§ **Screenshot and code edit data**:
= = = = =

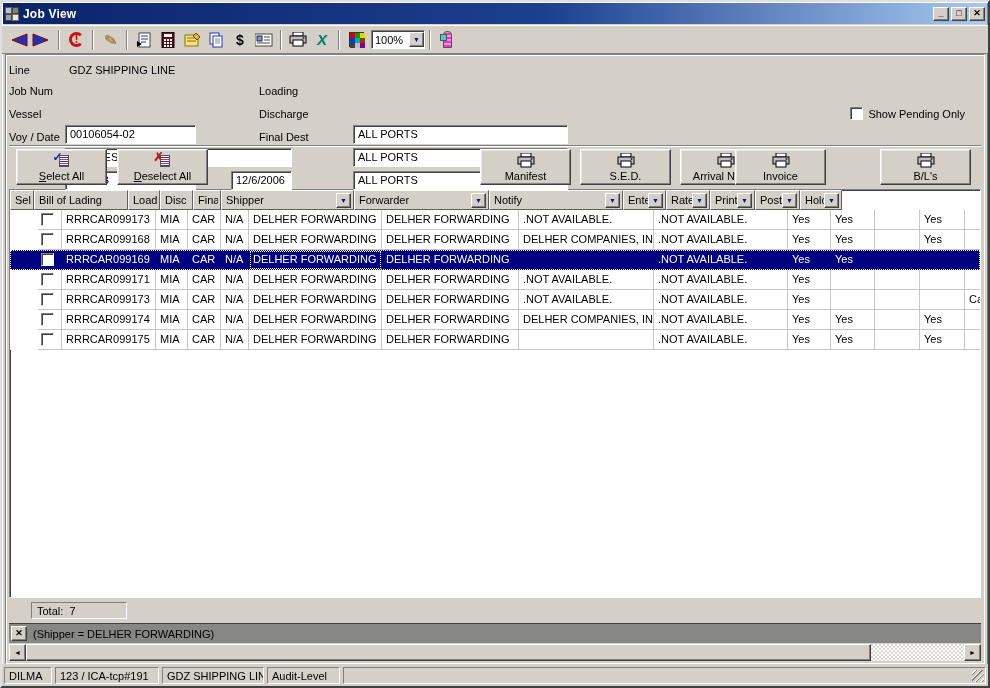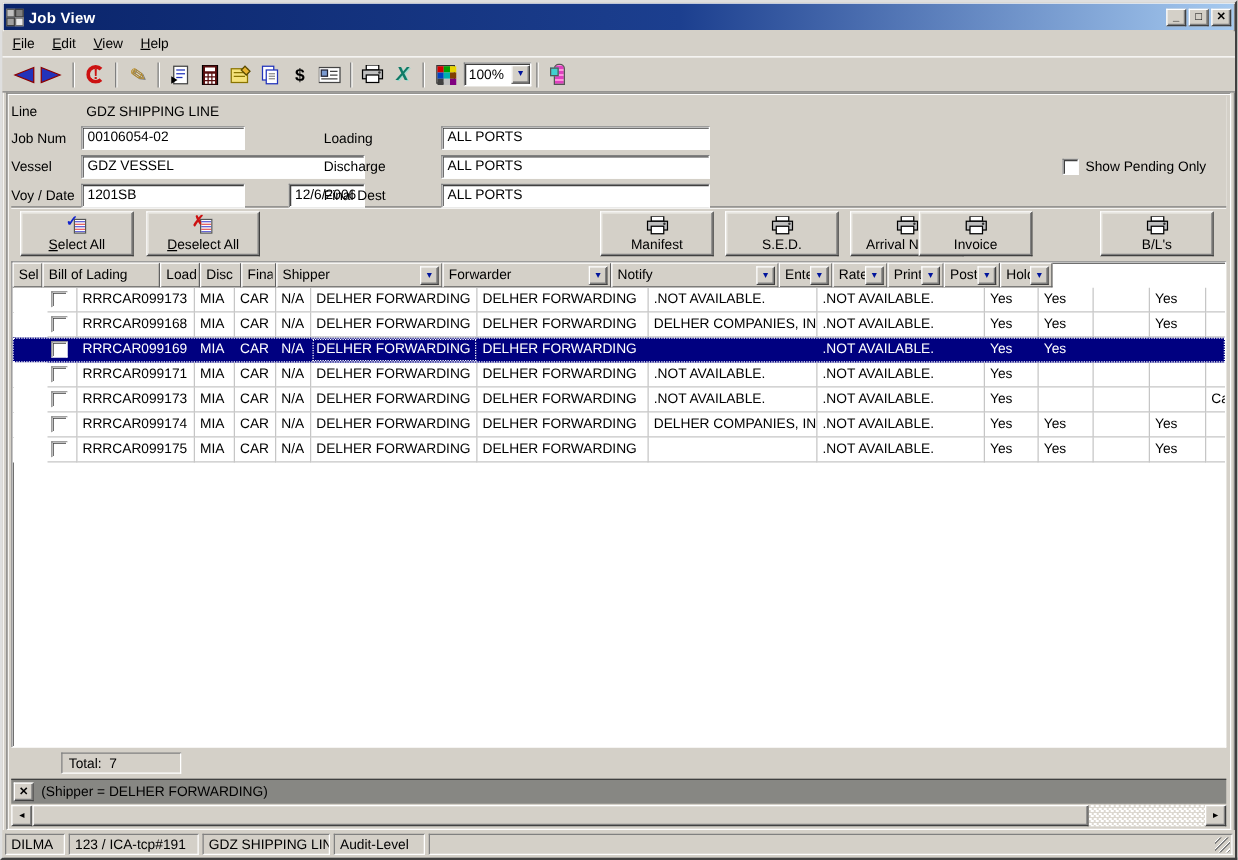--- a/index.html
+++ b/index.html
@@ -197,12 +197,6 @@
     <span class="win-btn">✕</span>
   </div>
 
-  <div class="menubar" id="menubar">
-      <span class="menu-item"><u>F</u>ile</span>
-      <span class="menu-item"><u>E</u>dit</span>
-      <span class="menu-item"><u>V</u>iew</span>
-      <span class="menu-item"><u>H</u>elp</span>
-    </div>
 
   <div class="toolbar">
     <div class="tb-icon">

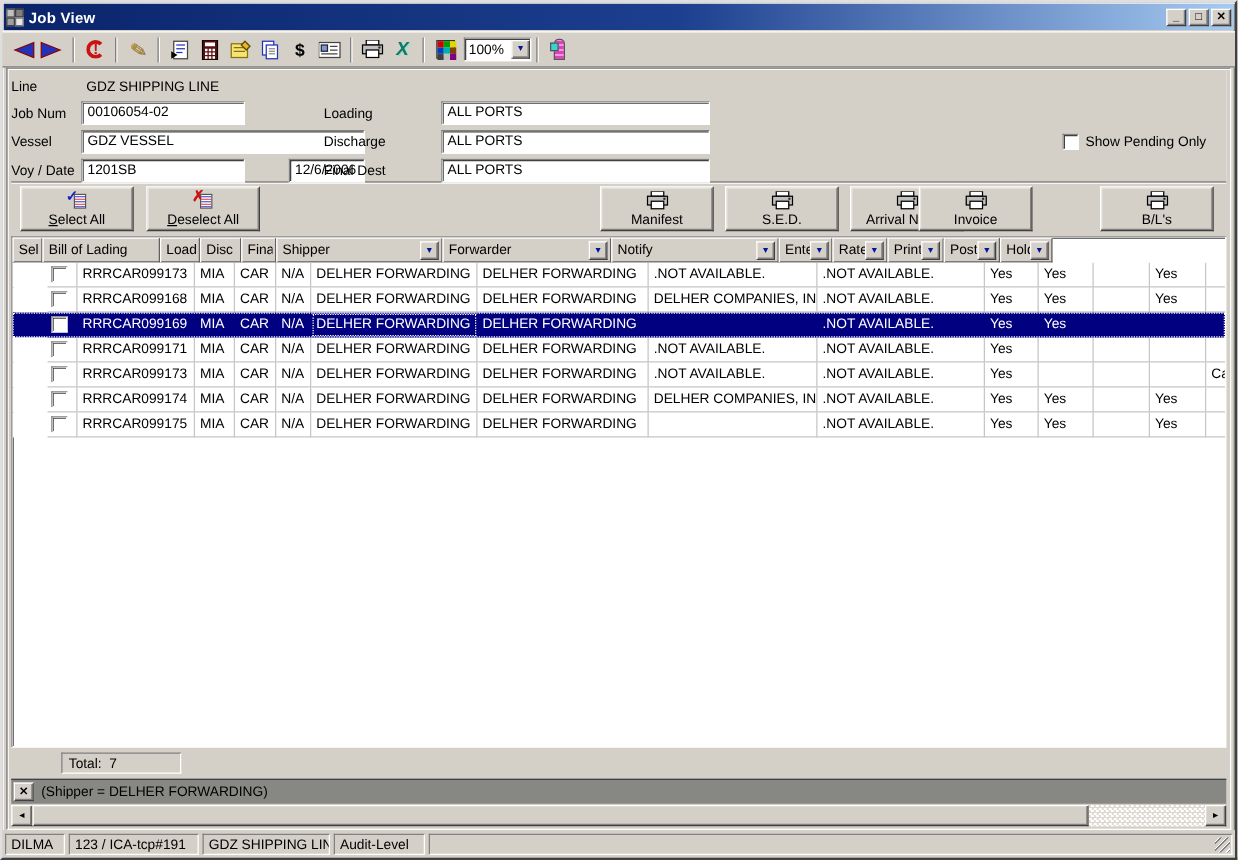--- a/index.html
+++ b/index.html
@@ -90,7 +90,7 @@
     position: absolute; height: 19px; background: #fff;
     border: 1px solid; border-color: #808080 #fff #fff #808080;
     box-shadow: inset 1px 1px 0 #404040;
-    padding: 2px 0 0 4px; font-size: 11px;
+    padding: 2px 0 0 4px; font-size: 11px; margin-top: 44px;
   }
   .checkbox-row { position: absolute; right: 16px; top: 51px; display: flex; align-items: center; }
   .checkbox {

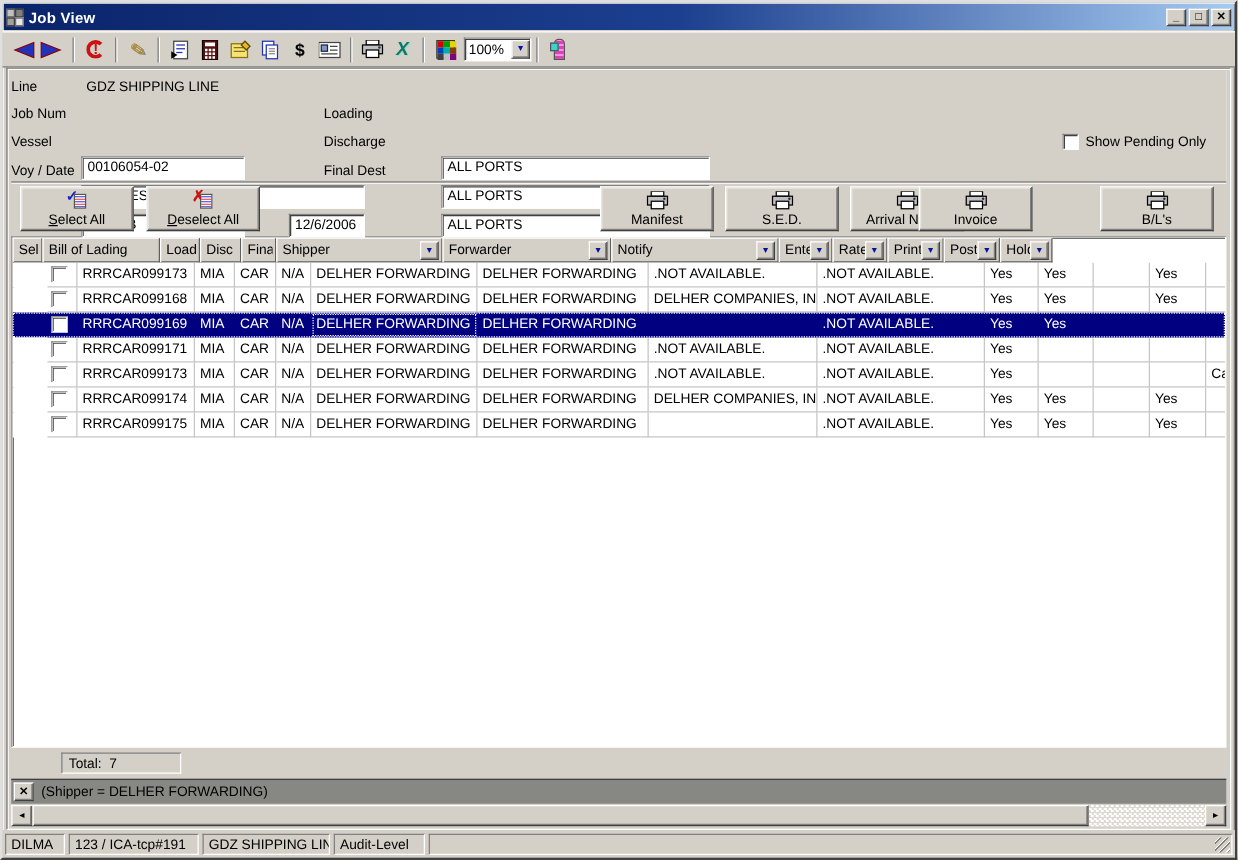--- a/index.html
+++ b/index.html
@@ -141,7 +141,7 @@
   
   .total-row { height: 25px; display: flex; align-items: center; flex: none; }
   .total-box {
-    margin-left: 40px; width: 96px; height: 17px;
+    margin-left: 22px; width: 96px; height: 17px;
     border: 1px solid; border-color: #808080 #fff #fff #808080;
     background: #d4d0c8; padding: 2px 0 0 5px; white-space: pre;
   }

= = = = =

§ **Action item**:
From the entries, report every line in which the string "display" occurs.

§ **Completed exercise**:
   .checkbox-row { position: absolute; right: 16px; top: 51px; display: flex; align-items: center; }
   .total-row { height: 25px; display: flex; align-items: center; flex: none; }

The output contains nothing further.